§ **Your assignment**: From the first line to the last, repeat the data exactly but leave out the pictures.

═════ Data provided

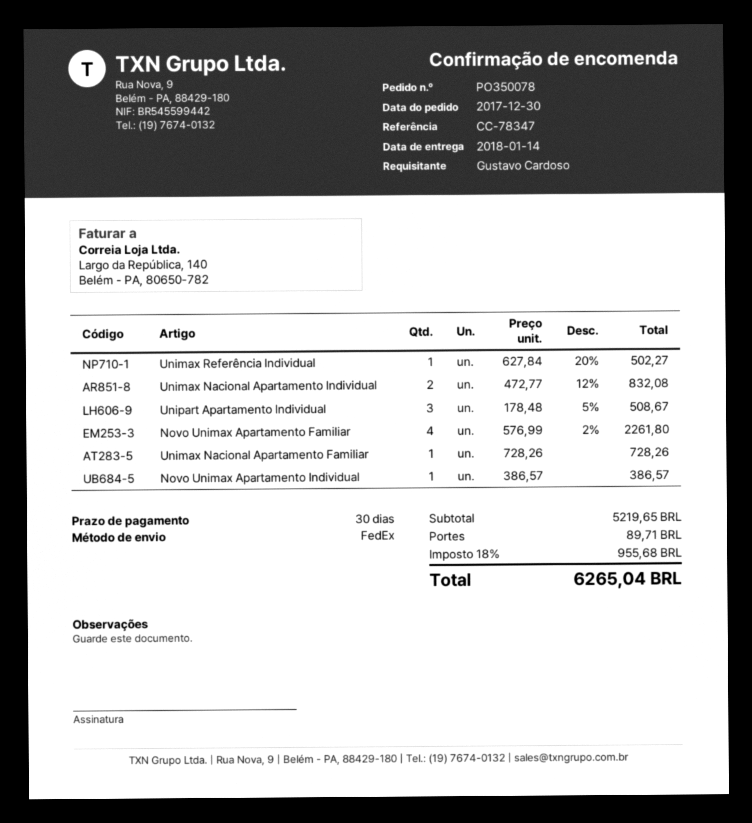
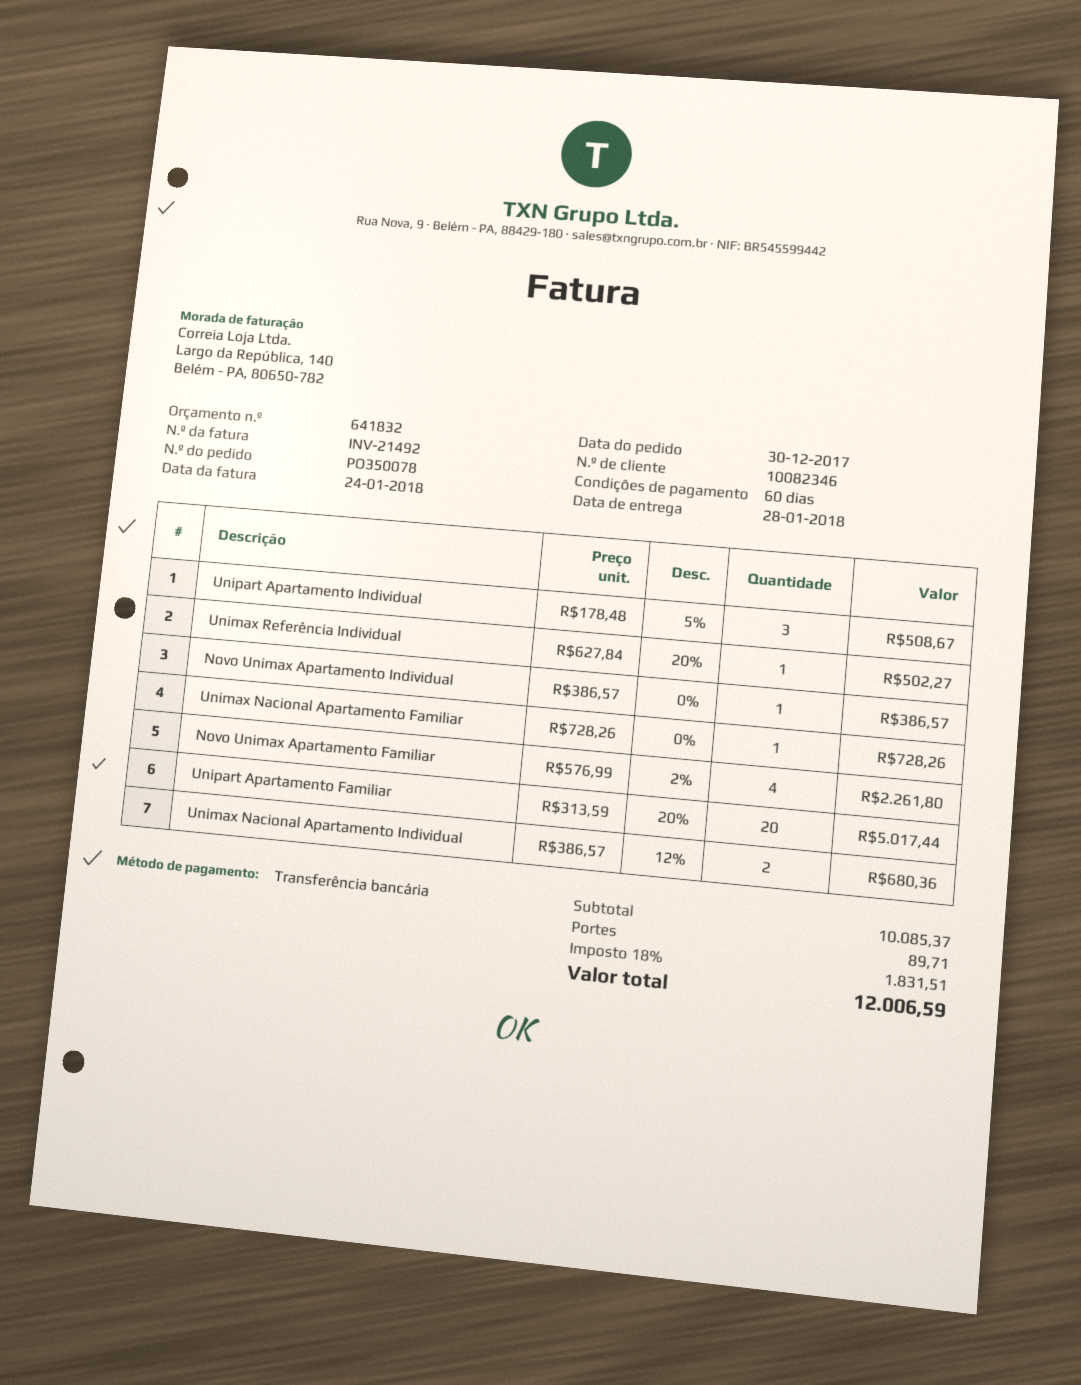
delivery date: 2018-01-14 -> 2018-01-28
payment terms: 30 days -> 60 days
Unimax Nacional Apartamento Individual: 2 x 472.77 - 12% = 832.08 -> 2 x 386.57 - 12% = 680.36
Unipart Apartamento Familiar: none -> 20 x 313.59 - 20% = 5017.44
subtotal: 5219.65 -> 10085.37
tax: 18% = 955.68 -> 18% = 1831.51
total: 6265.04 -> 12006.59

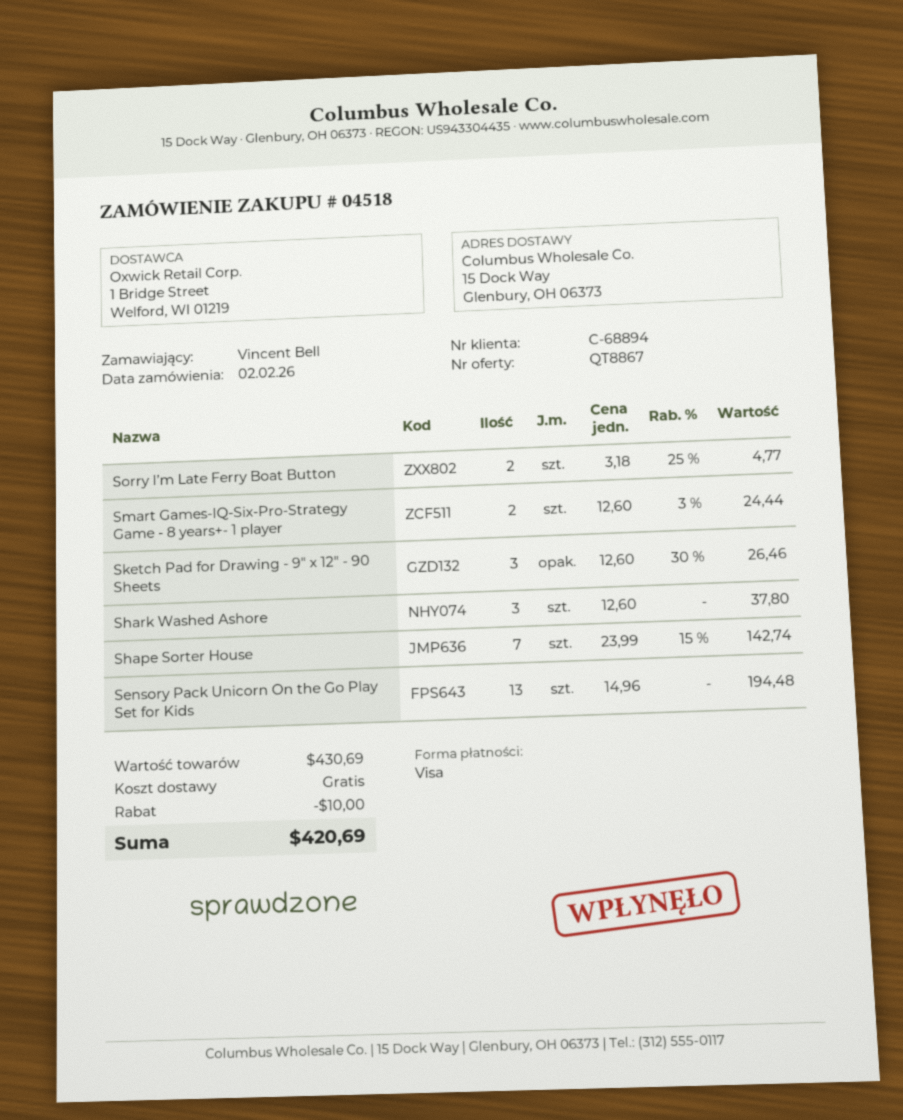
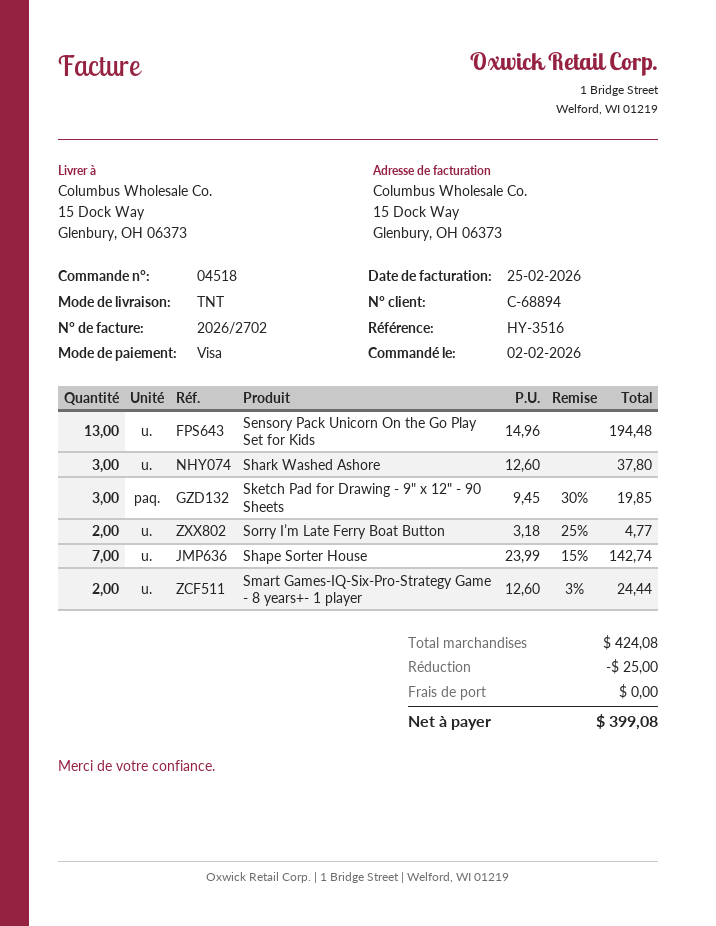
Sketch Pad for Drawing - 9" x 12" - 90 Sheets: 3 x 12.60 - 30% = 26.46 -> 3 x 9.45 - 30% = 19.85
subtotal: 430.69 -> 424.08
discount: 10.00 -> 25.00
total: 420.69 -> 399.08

══════════

§ **Answer to this problem**:
delivery date: 2018-01-14 -> 2018-01-28
payment terms: 30 days -> 60 days
Unimax Nacional Apartamento Individual: 2 x 472.77 - 12% = 832.08 -> 2 x 386.57 - 12% = 680.36
Unipart Apartamento Familiar: none -> 20 x 313.59 - 20% = 5017.44
subtotal: 5219.65 -> 10085.37
tax: 18% = 955.68 -> 18% = 1831.51
total: 6265.04 -> 12006.59

Sketch Pad for Drawing - 9" x 12" - 90 Sheets: 3 x 12.60 - 30% = 26.46 -> 3 x 9.45 - 30% = 19.85
subtotal: 430.69 -> 424.08
discount: 10.00 -> 25.00
total: 420.69 -> 399.08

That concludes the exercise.